Reuters | By Belinda Goldsmith & Olivia Harris
(Reuters) – When youth worker Sumreen Farooq was abused in a London street, the 18-year-old decided it was time to take a stand – and she started to wear a headscarf.
Farooq is one of many young Muslim women living in Britain who have, for various reasons, chosen to adopt the headscarf to declare their faith to all around them, despite figures showing rising violence against visibly identifiable Muslims.
For despite a common view that young Muslim women are forced to wear veils by men or their families, studies and interviews point to the opposite in Muslim minority countries where it is often the case that the women themselves choose to cover up.
“I’m going to stand out whatever I do, so I might as well wear the headscarf,” said Farooq, a shop assistant who also volunteers at an Islamic youth centre in Leyton, east London.
While just under five percent of Britain’s 63 million population are Muslim, there are no official numbers on how many women wear a headscarf or head veil, known as the hijab, or the full-face veil, the niqab, which covers all the face except the eyes. The niqab is usually worn with a head-to-toe robe or abaya.
But anecdotally it seems in recent years that more young women are choosing to wear a headscarf to assert a Muslim identity they feel is under attack and to publicly display their beliefs.
Shanza Ali, 25, a Masters graduate who works for a Muslim-led non-profit organisation in London, said she was born in Pakistan and her Pakistani mother had never worn the veil but both she and her sister Sundas chose to do so aged about 20.
“I decided to make a commitment as a Muslim and I have never stopped since,” Shanza told Reuters in her family home in Walthamstow, east London where prayer mats hang from the walls alongside modern, family portraits.
“Sometimes you forget that you’re covering your hair but you never forget why you’re covering. You remember, that to you, your character should be more important than your appearance.
“It makes it easier for Muslim women to keep away from things that you don’t want to do that would impact your value system. If you don’t want to go clubbing, drink, or have relations outside marriage, it can help, but it can also just be a reminder to be a good person and treat others well.”
STANDING OUT IN A CROWD
Shaista Gohir, chairman of the Muslim Women’s Network UK, said more women had adopted headscarves since the attacks in the United States on Sept. 11, 2001, and in London on July 7, 2005, put them under greater political and public scrutiny.
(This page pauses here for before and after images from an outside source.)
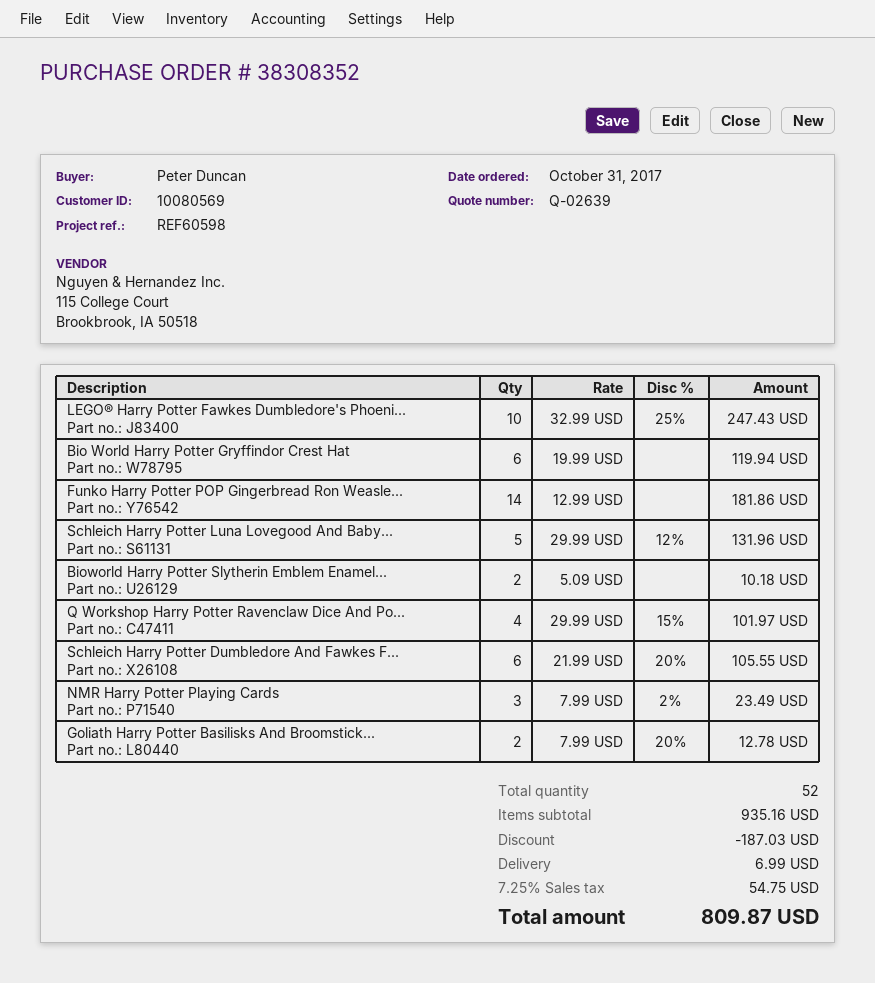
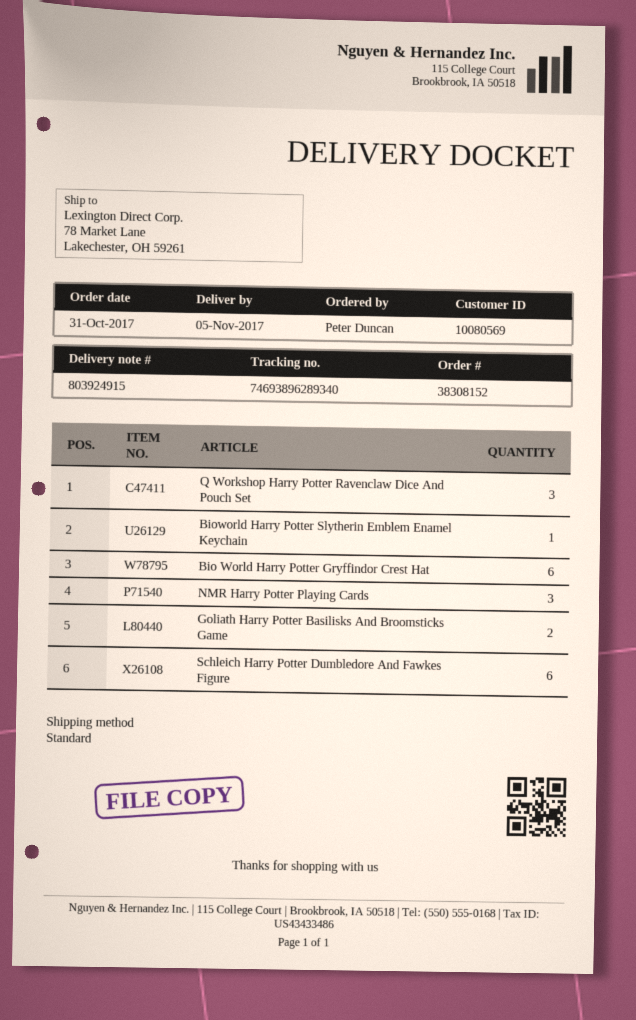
order number: 38308352 -> 38308152
LEGO® Harry Potter Fawkes Dumbledore's Phoeni...: 10 -> none
Funko Harry Potter POP Gingerbread Ron Weasle...: 14 -> none
Schleich Harry Potter Luna Lovegood And Baby...: 5 -> none
Bioworld Harry Potter Slytherin Emblem Enamel...: 2 -> 1
Q Workshop Harry Potter Ravenclaw Dice And Po...: 4 -> 3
“For some young women it is a way of showing they are different and they are Muslim although it is not a Muslim obligation,” she told Reuters.
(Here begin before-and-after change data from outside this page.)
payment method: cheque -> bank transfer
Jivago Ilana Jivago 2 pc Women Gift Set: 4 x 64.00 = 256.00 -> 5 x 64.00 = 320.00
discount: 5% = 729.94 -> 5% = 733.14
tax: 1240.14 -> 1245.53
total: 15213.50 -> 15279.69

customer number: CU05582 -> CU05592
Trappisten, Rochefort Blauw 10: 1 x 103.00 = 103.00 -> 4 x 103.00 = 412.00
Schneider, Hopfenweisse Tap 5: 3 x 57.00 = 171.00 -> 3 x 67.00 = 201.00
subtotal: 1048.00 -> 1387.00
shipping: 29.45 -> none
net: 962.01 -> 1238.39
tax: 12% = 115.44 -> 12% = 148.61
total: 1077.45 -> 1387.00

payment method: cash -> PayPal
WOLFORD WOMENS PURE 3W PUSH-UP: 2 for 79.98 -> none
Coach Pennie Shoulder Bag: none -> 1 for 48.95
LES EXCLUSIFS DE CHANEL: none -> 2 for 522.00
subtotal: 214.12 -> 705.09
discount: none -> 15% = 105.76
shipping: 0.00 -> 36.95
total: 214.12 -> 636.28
She said the full-face niqab was a minor phenomenon in Britain, worn by relatively few women, although it had become central to a wider debate in the country about integration and British values.
This was put to the test last year when a judge ruled a Muslim woman could not give evidence at a trial wearing a niqab, sparking debate about whether Britain should follow other European countries and ban full-face veils in public places.
After a national debate, a compromise was reached and it was agreed that the woman could wear the niqab during the trial but not when she was giving evidence.
Modesty in Islam is key for both men and women but most Islamic scholars agree that women adopting a full-face veil is more to do with culture than religion.
But women who publicly display their religion by wearing a scarf of any kind have found they can be targeted for doing so.
Figures released recently from the campaign group Tell MAMA (Measuring Anti-Muslim Attacks) showed the number of attacks against Muslims in Britain was one the rise.
During its first year of monitoring, Tell MAMA recorded 584 anti-Muslim incidents between April 1 2012 and April 30 2013, with about 74 percent of these taking place online.
Of the physical incidents, six in 10, or 58 percent, were against Muslim women and 80 percent of women targeted were visually identifiable by wearing a hijab or niqab.
The number rose to 734 incidents over the 10 months from Mary 2013 to February 2014 with 54 percent of these against women and a total of 599 online. There was a spike in reports in the weeks following the murder of off-duty soldier Lee Rigby in south London in May last year by two British Muslim converts.
“Attacks against visibly dressed Muslim females may not accurately explain away the trend of hate crimes being opportunistic and situational. The data suggests that the alleged perpetrators of anti-Muslim hate crimes at a street-based level, are young white males targeting Muslim women, and that is a cause for concern,” Tell MAMA said in a statement.
Matthew Feldman, co-founder of the Centre for Fascist, Anti-Fascist and Post-Fascist Studies at Teesside University who analyses Tell MAMA data, said the rise in the numbers of attacks could be partly due to more awareness of the reporting process.
“But there is a slight bump in the occurrence of people wearing more visible dress and of victims being women rather than men,” Feldman told Reuters.